Death of toddler remains mystery despite bones found nine months after disappearance

The circumstances around the death of a toddler remain a mystery, despite his body being found nine months after he went missing.

Émile Soleil’s disappeared from Haut-Vernet in France last July. It went unexplained for almost a year until police returned to re-enact the incident.

The two-and-a-half-year-old was at his grandparent’s holiday home when he disappeared, having been dropped off by his parents. 

He vanished from the Alpine hamlet on the slopes of the Massif des Trois-Evêchés mountain range. Only 25 people live in the village and his parents were not there.

The last sighting of Émile, wearing a yellow t-shirt and white shorts, was at 5.15pm on July 8 when two neighbours saw him walking by himself in the only street in the village but then said they had “lost sight of him”.

His grandmother later alerted police he was missing and hundreds joined police with sniffer dogs to look for him over the next few days.

Émile’s disappearance became a criminal inquiry into a potential abduction, though there were no leads into what happened.

The toddler’s mother made a public appeal in November, on what would have been his third birthday.

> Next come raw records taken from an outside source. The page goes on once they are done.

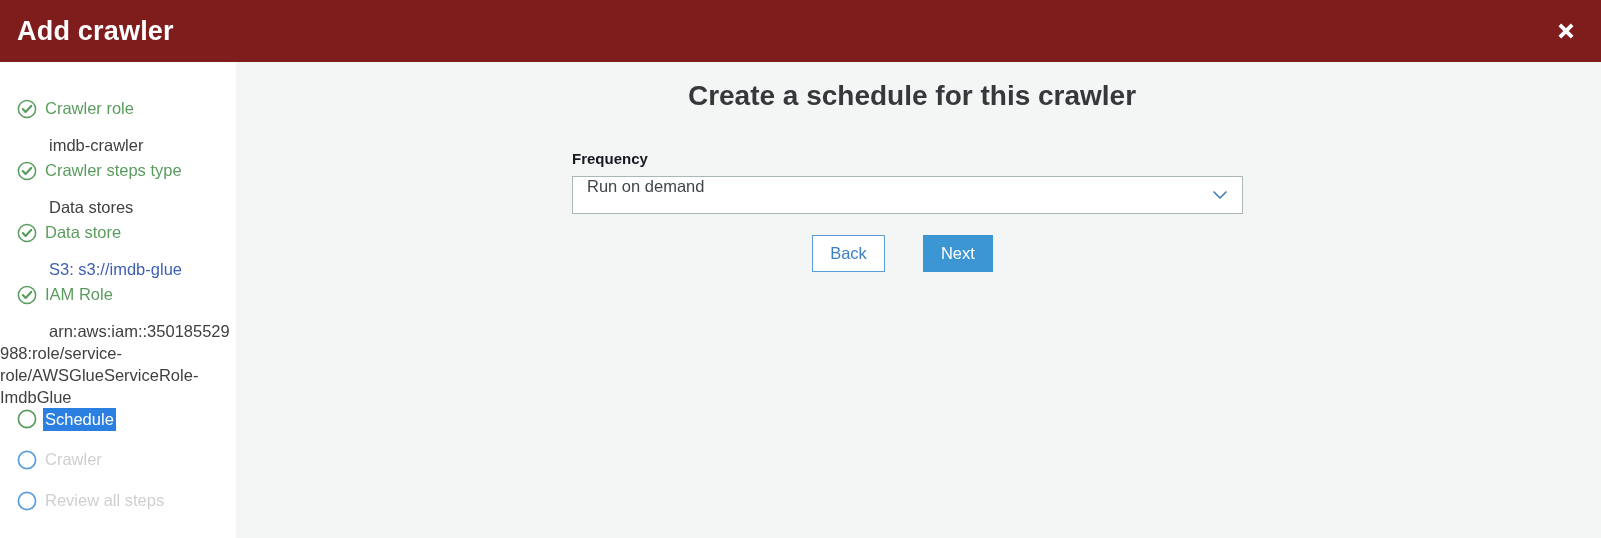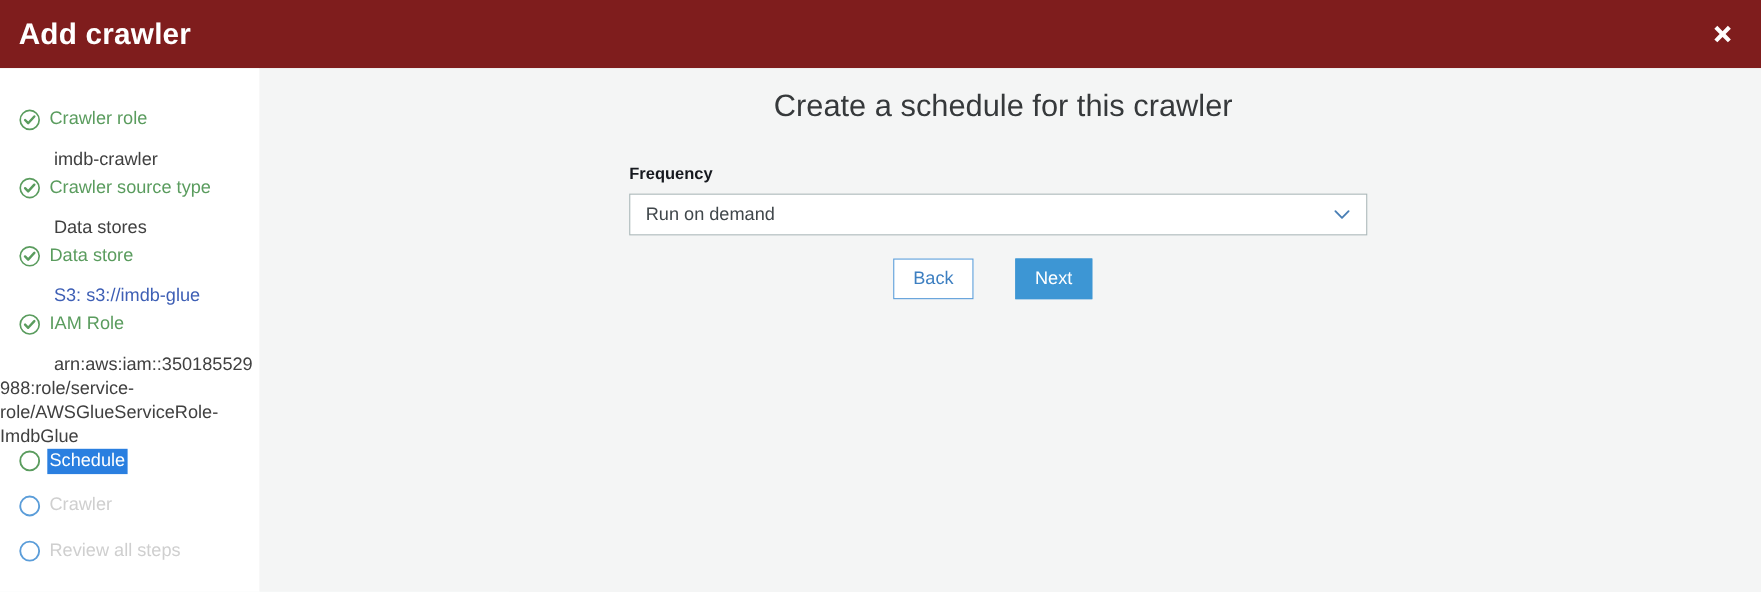--- a/index.html
+++ b/index.html
@@ -120,21 +120,21 @@
     flex: 1;
     height: 476px;
     background: #f4f5f5;
     position: relative;
   }
 
   #page-title {
     text-align: center;
     font-size: 28px;
     color: #36393b;
-    font-weight: normal;
+    font-weight: bold;
     padding-top: 17px;
     padding-right: 13px;
     line-height: 1.2;
   }
 
   #form-area {
     position: absolute;
     left: 336px;
     top: 88px;
     width: 671px;
@@ -148,21 +148,21 @@
     display: block;
   }
 
   #frequency-select {
     position: relative;
     width: 671px;
     height: 38px;
     background: #ffffff;
     border: 1px solid #aab7b8;
     display: flex;
-    align-items: center;
+    align-items: flex-start;
     cursor: pointer;
   }
   #frequency-value {
     font-size: 16.5px;
     color: #40474b;
     padding-left: 14px;
   }
   #select-chevron {
     position: absolute;
     right: 12px;
@@ -234,21 +234,21 @@
         <span class="step-sub">imdb-crawler</span>
       </div>
 
       <div class="step done">
         <span class="step-icon">
           <svg width="20" height="20" viewBox="0 0 20 20">
             <circle cx="10" cy="10" r="8.6" fill="none" stroke="#5a9c5e" stroke-width="1.5"></circle>
             <path d="M5.8 10.1 L8.6 13 L14.2 6.9" fill="none" stroke="#5a9c5e" stroke-width="2.2" stroke-linecap="round" stroke-linejoin="round"></path>
           </svg>
         </span>
-        <span class="step-label">Crawler source type</span>
+        <span class="step-label">Crawler steps type</span>
       </div>
       <div class="sub-row">
         <span class="step-sub">Data stores</span>
       </div>
 
       <div class="step done">
         <span class="step-icon">
           <svg width="20" height="20" viewBox="0 0 20 20">
             <circle cx="10" cy="10" r="8.6" fill="none" stroke="#5a9c5e" stroke-width="1.5"></circle>
             <path d="M5.8 10.1 L8.6 13 L14.2 6.9" fill="none" stroke="#5a9c5e" stroke-width="2.2" stroke-linecap="round" stroke-linejoin="round"></path>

She begged for him to be brought home, whether he was alive or dead.

On March 28, police, Émile’s family, neighbours and witnesses reconstructed what had happened that day.

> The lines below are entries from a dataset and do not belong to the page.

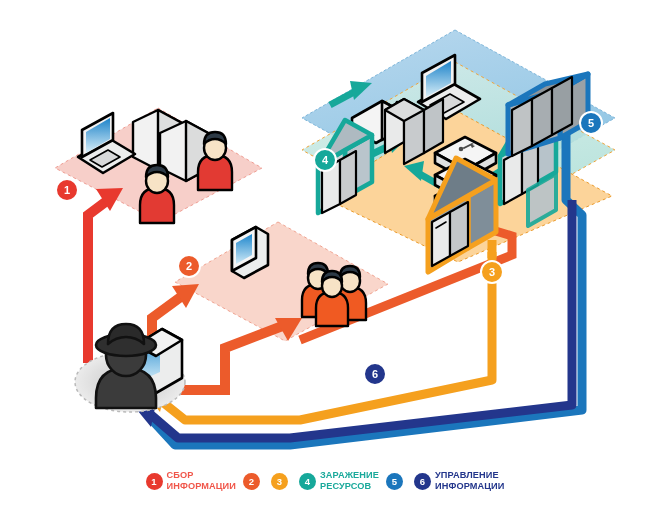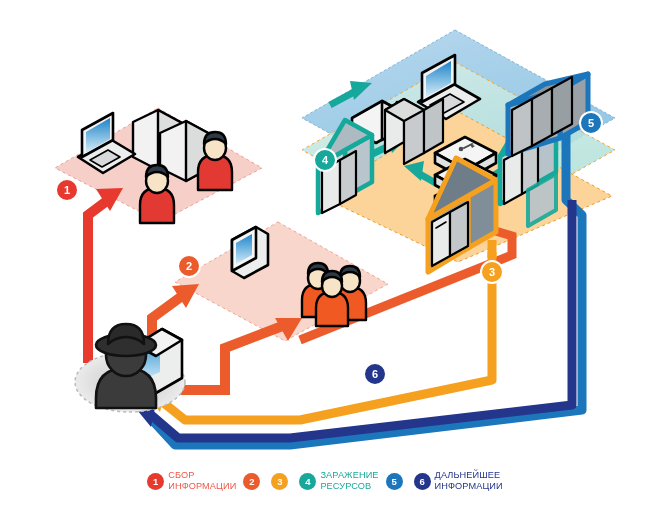--- a/index.html
+++ b/index.html
@@ -7,21 +7,21 @@
        font-family:"Liberation Sans","DejaVu Sans",sans-serif;}
   #stage{position:relative;width:650px;height:519px;background:#fff;}
   #canvas{position:absolute;left:0;top:0;width:650px;height:519px;}
   
   #legend{position:absolute;left:0;top:458px;width:650px;height:46px;
           display:flex;justify-content:center;align-items:center;}
   .leg-item{display:flex;align-items:center;margin-right:7px;}
   .leg-num{width:17px;height:17px;border-radius:50%;flex:0 0 17px;
            color:#fff;font-size:9.5px;font-weight:bold;line-height:17px;
            text-align:center;margin-right:4px;}
-  .leg-txt{font-size:9.2px;font-weight:normal;line-height:11.5px;
+  .leg-txt{font-size:9.2px;font-weight:bold;line-height:11.5px;
            letter-spacing:.1px;white-space:nowrap;}
   .leg-txt span{display:block;}
 </style>
 </head>
 <body>
 
 <div id="stage">
 
 <svg id="canvas" viewBox="0 0 650 519">
   <defs>
@@ -301,19 +301,19 @@
     </div>
   </div>
 
   <div class="leg-item">
     <div class="leg-num" style="background:#1b76bc">5</div>
   </div>
 
   <div class="leg-item" style="margin-right:0">
     <div class="leg-num" style="background:#23368c">6</div>
     <div class="leg-txt" style="color:#23368c">
-      <span>ДАЛЬНЕЙШЕЕ</span>
+      <span>УПРАВЛЕНИЕ</span>
       <span>ИНФОРМАЦИИ</span>
     </div>
   </div>
 
 </div>
 </div>
 
 </body></html>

Two days later, a women hiking just over a kilometre away found some bones in an area police said had been searched a number of times. The DNA matched Émile’s.

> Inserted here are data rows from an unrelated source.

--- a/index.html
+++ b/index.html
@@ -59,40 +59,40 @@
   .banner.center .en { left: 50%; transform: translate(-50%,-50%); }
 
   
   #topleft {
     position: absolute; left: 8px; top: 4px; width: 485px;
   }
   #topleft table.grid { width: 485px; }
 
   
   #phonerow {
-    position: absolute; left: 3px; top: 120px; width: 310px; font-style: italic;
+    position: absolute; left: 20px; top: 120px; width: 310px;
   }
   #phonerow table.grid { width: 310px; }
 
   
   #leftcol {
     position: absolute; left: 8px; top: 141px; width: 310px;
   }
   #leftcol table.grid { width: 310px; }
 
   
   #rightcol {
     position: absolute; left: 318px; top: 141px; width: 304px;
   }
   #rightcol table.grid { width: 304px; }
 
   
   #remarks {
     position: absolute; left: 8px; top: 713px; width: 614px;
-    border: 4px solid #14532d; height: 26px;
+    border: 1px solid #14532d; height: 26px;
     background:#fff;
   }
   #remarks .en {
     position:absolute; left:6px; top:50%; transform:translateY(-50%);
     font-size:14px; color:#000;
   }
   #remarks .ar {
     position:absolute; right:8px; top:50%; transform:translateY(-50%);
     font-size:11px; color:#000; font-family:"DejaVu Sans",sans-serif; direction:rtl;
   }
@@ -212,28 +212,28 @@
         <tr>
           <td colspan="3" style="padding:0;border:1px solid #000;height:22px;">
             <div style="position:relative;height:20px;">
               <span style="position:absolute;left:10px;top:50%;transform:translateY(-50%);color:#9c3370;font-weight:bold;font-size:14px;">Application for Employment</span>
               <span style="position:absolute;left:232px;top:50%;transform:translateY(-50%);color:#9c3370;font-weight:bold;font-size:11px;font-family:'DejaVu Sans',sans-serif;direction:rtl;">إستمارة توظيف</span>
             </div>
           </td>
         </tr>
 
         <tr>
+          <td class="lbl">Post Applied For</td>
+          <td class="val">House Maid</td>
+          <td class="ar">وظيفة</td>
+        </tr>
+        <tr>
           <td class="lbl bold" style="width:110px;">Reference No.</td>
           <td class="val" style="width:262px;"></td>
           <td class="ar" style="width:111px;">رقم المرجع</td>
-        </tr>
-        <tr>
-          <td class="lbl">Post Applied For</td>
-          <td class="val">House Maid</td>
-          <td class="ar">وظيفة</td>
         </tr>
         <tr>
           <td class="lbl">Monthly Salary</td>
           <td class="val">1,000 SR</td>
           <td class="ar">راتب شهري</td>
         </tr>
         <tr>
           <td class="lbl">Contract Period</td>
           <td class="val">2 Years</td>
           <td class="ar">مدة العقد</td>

Local prosecutors did not specify which bones had been found but they are understood to include Émile’s skull and some teeth.

Marie-Laure Pezant, a spokeswoman for the gendarmerie said the bones could have been placed there by a person or even an animal, or could have been shifted by changing weather.

Sniffer dogs have been searching the area for more remains with dozens of police guarding the site to prevent a potential crime scene being contaminated in any way by more hikers.

Local Mayor François Balique said he was very sad at the discovery and his thoughts were with Émile’s parents. “It will take a long time to recover from this disappearance and death,” he told French radio.